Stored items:
--- START ---

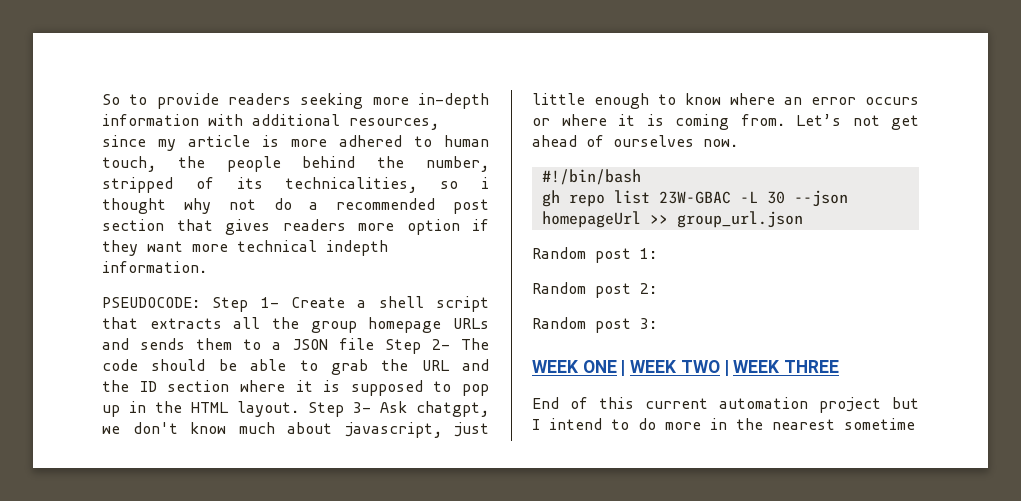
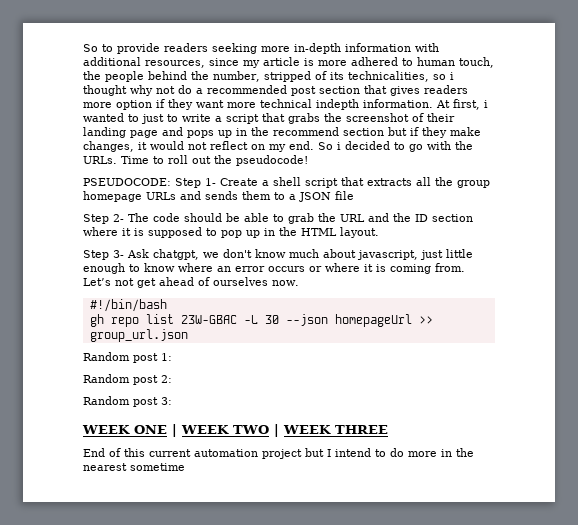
+ At first, i wanted to just to write a script that grabs the screenshot of their landing page and pops up in the recommend section but if they make changes, it would not reflect on my end. So i decided to go with the URLs. Time to roll out the pseudocode!
- Step 1- Create a shell script that extracts all the group homepage URLs and sends them to a JSON file Step 2- The code should be able to grab the URL and the ID section where it is supposed to pop up in the HTML layout. Step 3- Ask chatgpt, we don't know much about javascript, just little enough to know where an error occurs or where it is coming from.
+ Step 1- Create a shell script that extracts all the group homepage URLs and sends them to a JSON file
+ Step 2- The code should be able to grab the URL and the ID section where it is supposed to pop up in the HTML layout.
+ Step 3- Ask chatgpt, we don't know much about javascript, just little enough to know where an error occurs or where it is coming from.

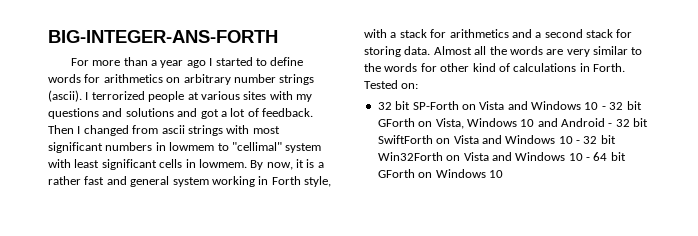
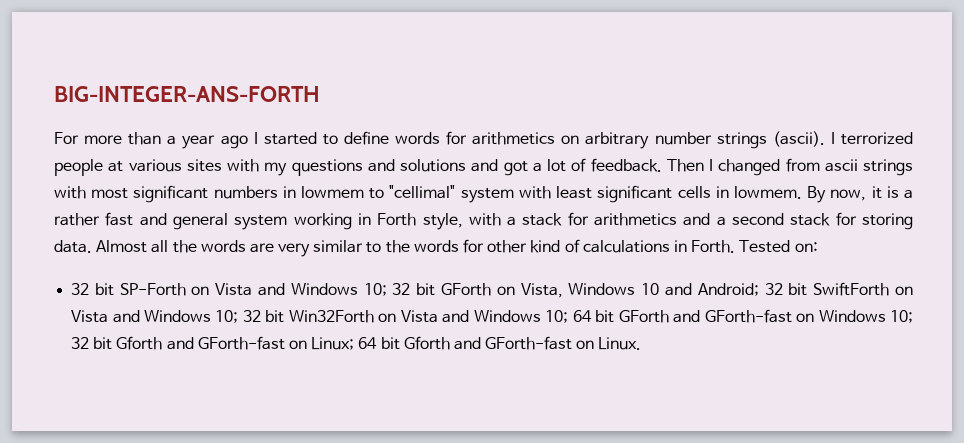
- 32 bit SP-Forth on Vista and Windows 10 - 32 bit GForth on Vista, Windows 10 and Android - 32 bit SwiftForth on Vista and Windows 10 - 32 bit Win32Forth on Vista and Windows 10 - 64 bit GForth on Windows 10
+ 32 bit SP-Forth on Vista and Windows 10; 32 bit GForth on Vista, Windows 10 and Android; 32 bit SwiftForth on Vista and Windows 10; 32 bit Win32Forth on Vista and Windows 10; 64 bit GForth and GForth-fast on Windows 10; 32 bit Gforth and GForth-fast on Linux; 64 bit Gforth and GForth-fast on Linux.

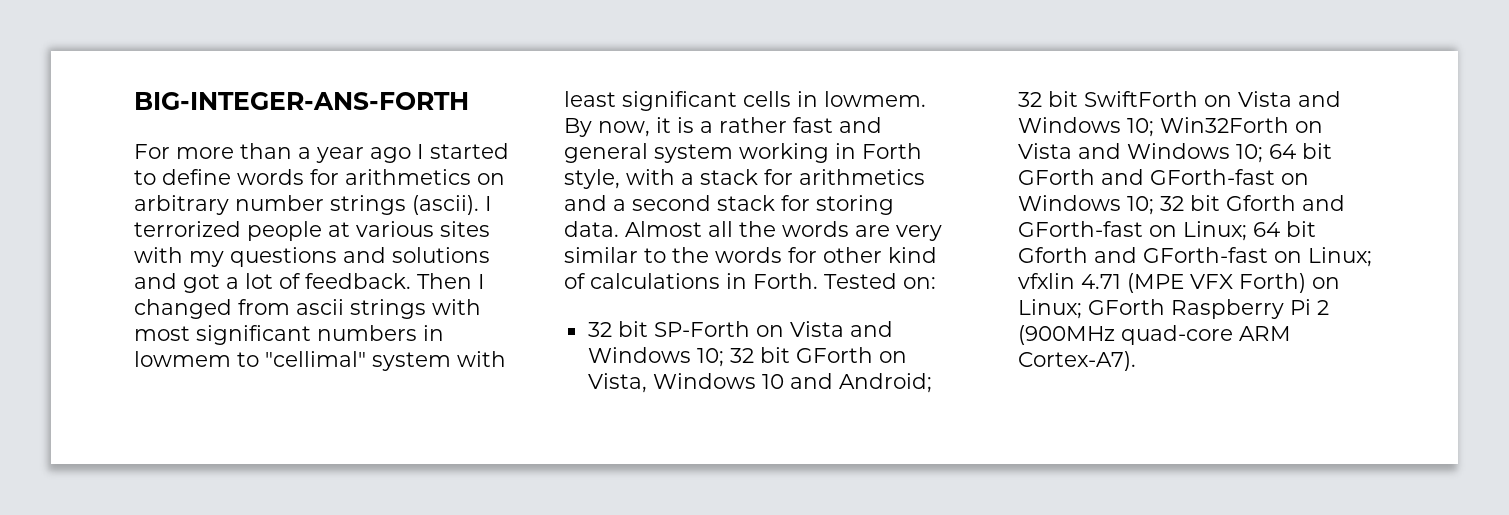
- 32 bit SP-Forth on Vista and Windows 10; 32 bit GForth on Vista, Windows 10 and Android; 32 bit SwiftForth on Vista and Windows 10; 32 bit Win32Forth on Vista and Windows 10; 64 bit GForth and GForth-fast on Windows 10; 32 bit Gforth and GForth-fast on Linux; 64 bit Gforth and GForth-fast on Linux.
+ 32 bit SP-Forth on Vista and Windows 10; 32 bit GForth on Vista, Windows 10 and Android; 32 bit SwiftForth on Vista and Windows 10; Win32Forth on Vista and Windows 10; 64 bit GForth and GForth-fast on Windows 10; 32 bit Gforth and GForth-fast on Linux; 64 bit Gforth and GForth-fast on Linux; vfxlin 4.71 (MPE VFX Forth) on Linux; GForth Raspberry Pi 2 (900MHz quad-core ARM Cortex-A7).

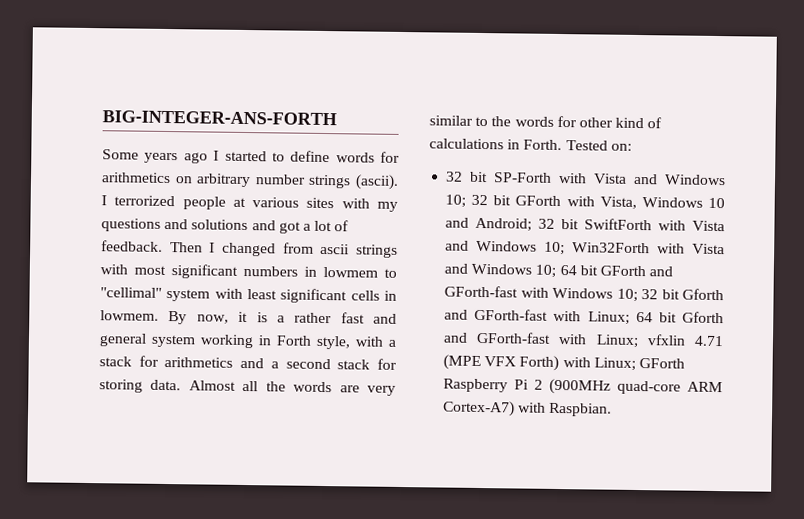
- For more than a year ago I started to define words for arithmetics on arbitrary number strings (ascii).
+ Some years ago I started to define words for arithmetics on arbitrary number strings (ascii).
- 32 bit SP-Forth on Vista and Windows 10; 32 bit GForth on Vista, Windows 10 and Android; 32 bit SwiftForth on Vista and Windows 10; Win32Forth on Vista and Windows 10; 64 bit GForth and GForth-fast on Windows 10; 32 bit Gforth and GForth-fast on Linux; 64 bit Gforth and GForth-fast on Linux; vfxlin 4.71 (MPE VFX Forth) on Linux; GForth Raspberry Pi 2 (900MHz quad-core ARM Cortex-A7).
+ 32 bit SP-Forth with Vista and Windows 10; 32 bit GForth with Vista, Windows 10 and Android; 32 bit SwiftForth with Vista and Windows 10; Win32Forth with Vista and Windows 10; 64 bit GForth and GForth-fast with Windows 10; 32 bit Gforth and GForth-fast with Linux; 64 bit Gforth and GForth-fast with Linux; vfxlin 4.71 (MPE VFX Forth) with Linux; GForth Raspberry Pi 2 (900MHz quad-core ARM Cortex-A7) with Raspbian.

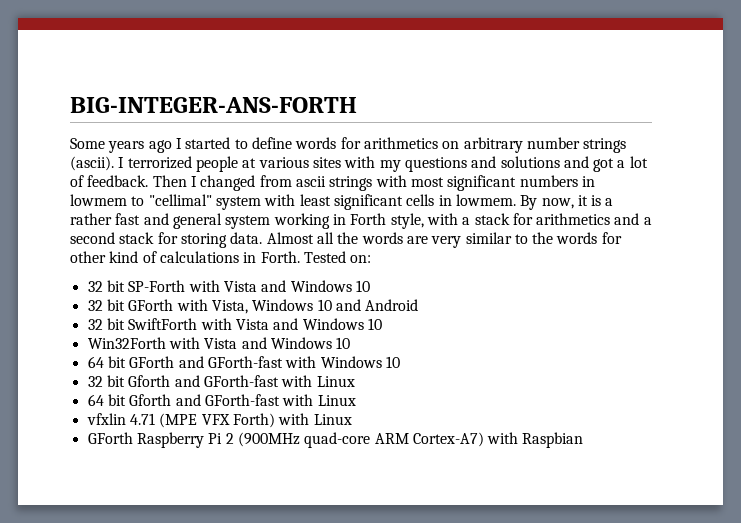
- 32 bit SP-Forth with Vista and Windows 10; 32 bit GForth with Vista, Windows 10 and Android; 32 bit SwiftForth with Vista and Windows 10; Win32Forth with Vista and Windows 10; 64 bit GForth and GForth-fast with Windows 10; 32 bit Gforth and GForth-fast with Linux; 64 bit Gforth and GForth-fast with Linux; vfxlin 4.71 (MPE VFX Forth) with Linux; GForth Raspberry Pi 2 (900MHz quad-core ARM Cortex-A7) with Raspbian.
+ 32 bit SP-Forth with Vista and Windows 10
+ 32 bit GForth with Vista, Windows 10 and Android
+ 32 bit SwiftForth with Vista and Windows 10
+ Win32Forth with Vista and Windows 10
+ 64 bit GForth and GForth-fast with Windows 10
+ 32 bit Gforth and GForth-fast with Linux
+ 64 bit Gforth and GForth-fast with Linux
+ vfxlin 4.71 (MPE VFX Forth) with Linux
+ GForth Raspberry Pi 2 (900MHz quad-core ARM Cortex-A7) with Raspbian

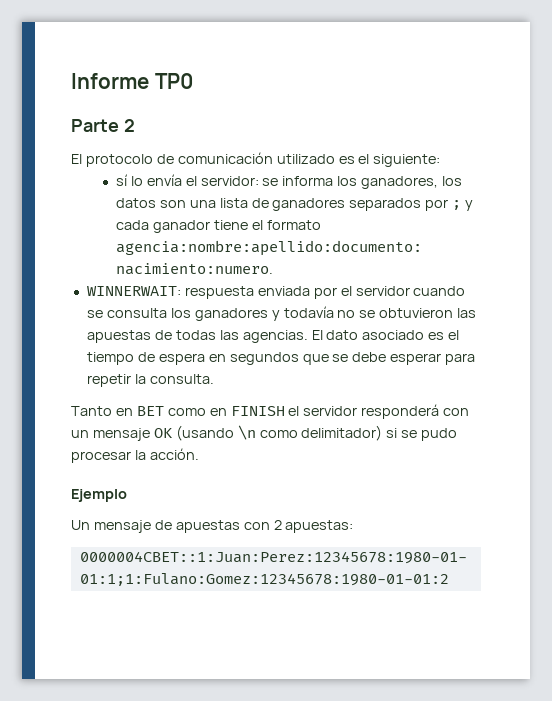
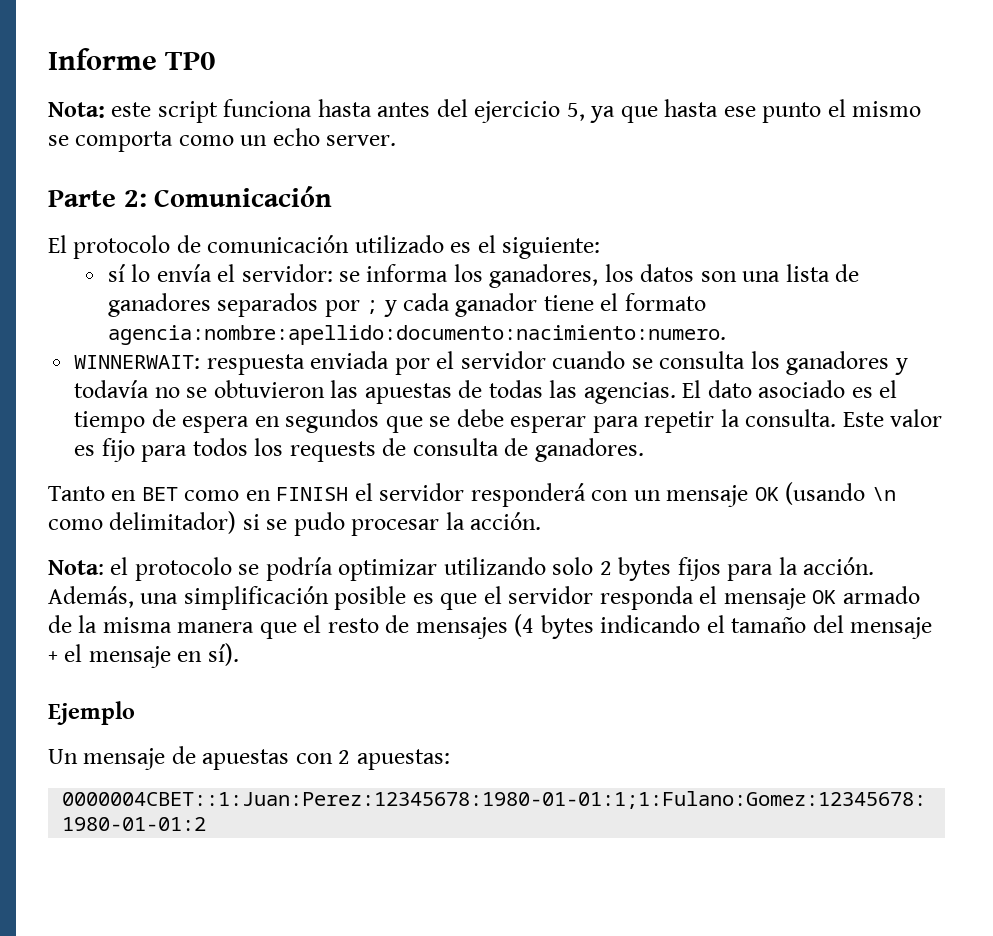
+ Nota: este script funciona hasta antes del ejercicio 5, ya que hasta ese punto el mismo se comporta como un echo server.
- Parte 2
+ Parte 2: Comunicación
+ Este valor es fijo para todos los requests de consulta de ganadores.
+ Nota: el protocolo se podría optimizar utilizando solo 2 bytes fijos para la acción. Además, una simplificación posible es que el servidor responda el mensaje OK armado de la misma manera que el resto de mensajes (4 bytes indicando el tamaño del mensaje + el mensaje en sí).

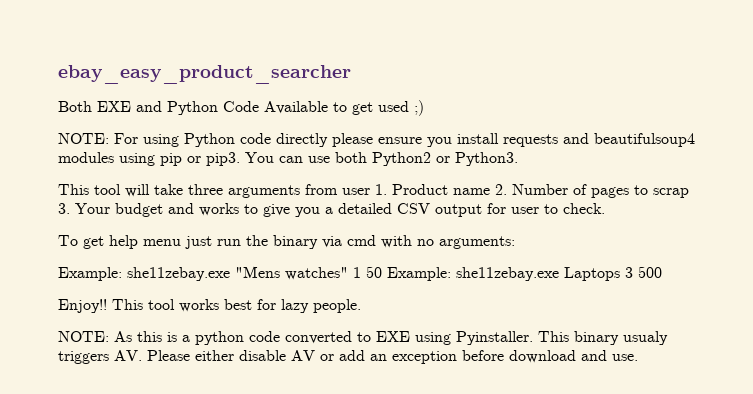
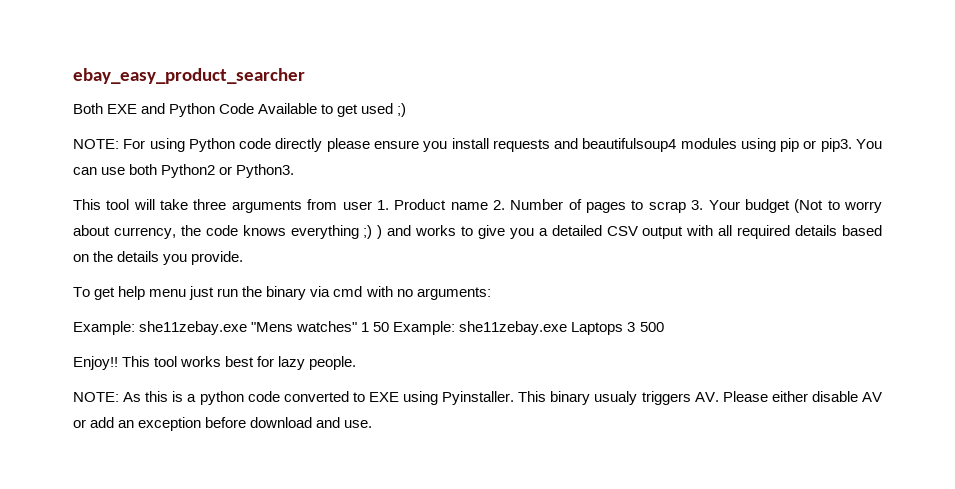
- This tool will take three arguments from user 1. Product name 2. Number of pages to scrap 3. Your budget and works to give you a detailed CSV output for user to check.
+ This tool will take three arguments from user 1. Product name 2. Number of pages to scrap 3. Your budget (Not to worry about currency, the code knows everything ;) ) and works to give you a detailed CSV output with all required details based on the details you provide.

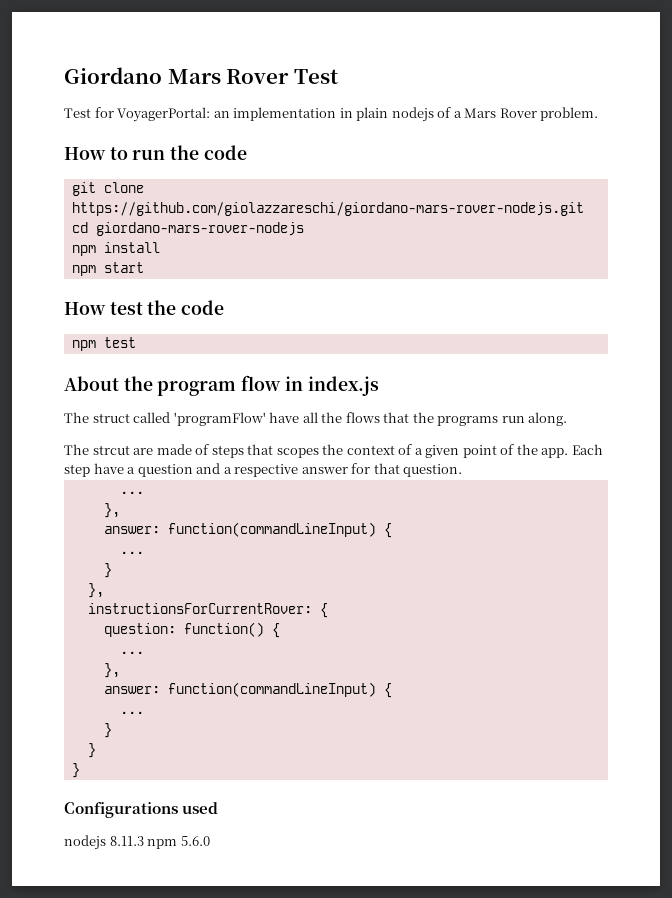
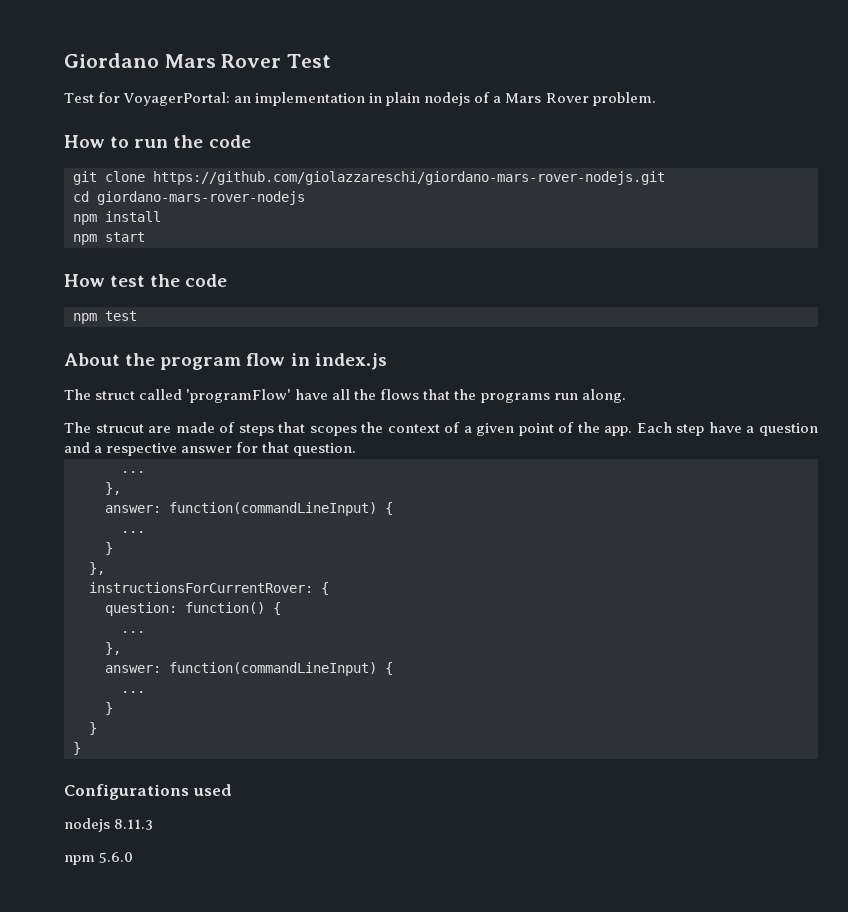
- The strcut are made of steps that scopes the context of a given point of the app.
+ The strucut are made of steps that scopes the context of a given point of the app.
- nodejs 8.11.3 npm 5.6.0
+ nodejs 8.11.3
+ npm 5.6.0

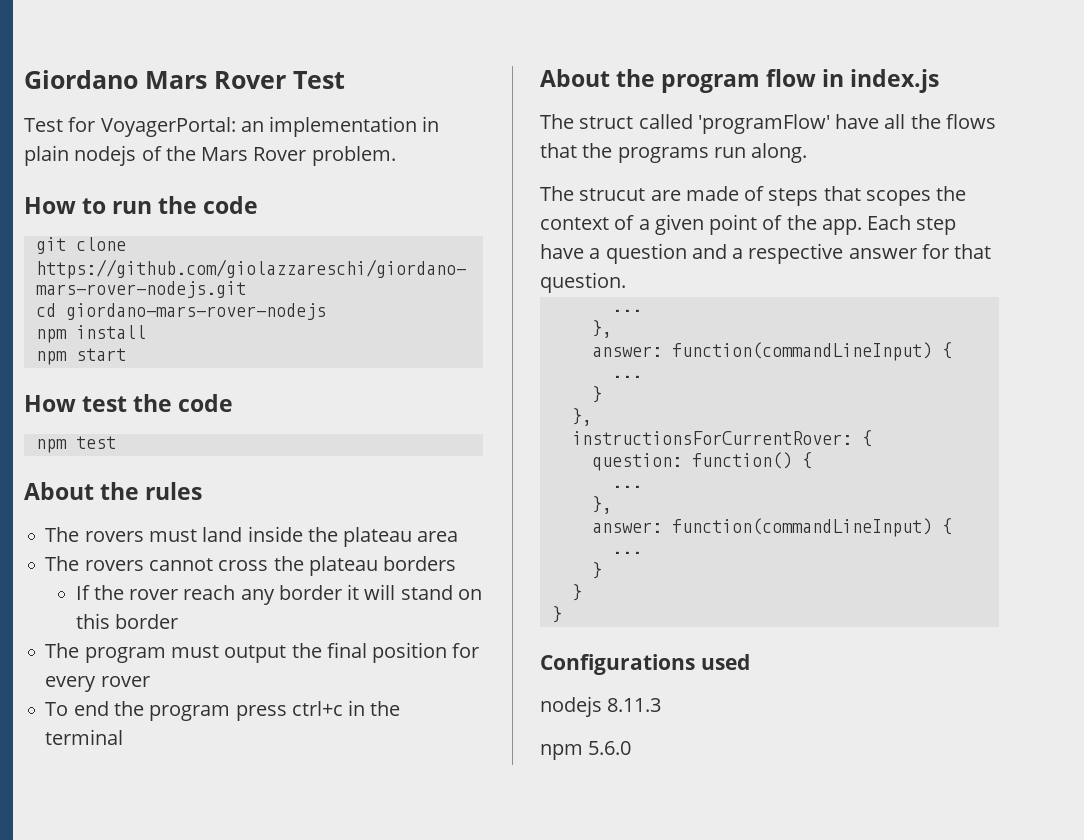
- Test for VoyagerPortal: an implementation in plain nodejs of a Mars Rover problem.
+ Test for VoyagerPortal: an implementation in plain nodejs of the Mars Rover problem.
+ About the rules
+ The rovers must land inside the plateau area
+ The rovers cannot cross the plateau borders
+ If the rover reach any border it will stand on this border
+ The program must output the final position for every rover
+ To end the program press ctrl+c in the terminal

--- END ---

[Requirement]
Consider the entries above and return each line with the string "given".

[Written response]
- The strcut are made of steps that scopes the context of a given point of the app.
+ The strucut are made of steps that scopes the context of a given point of the app.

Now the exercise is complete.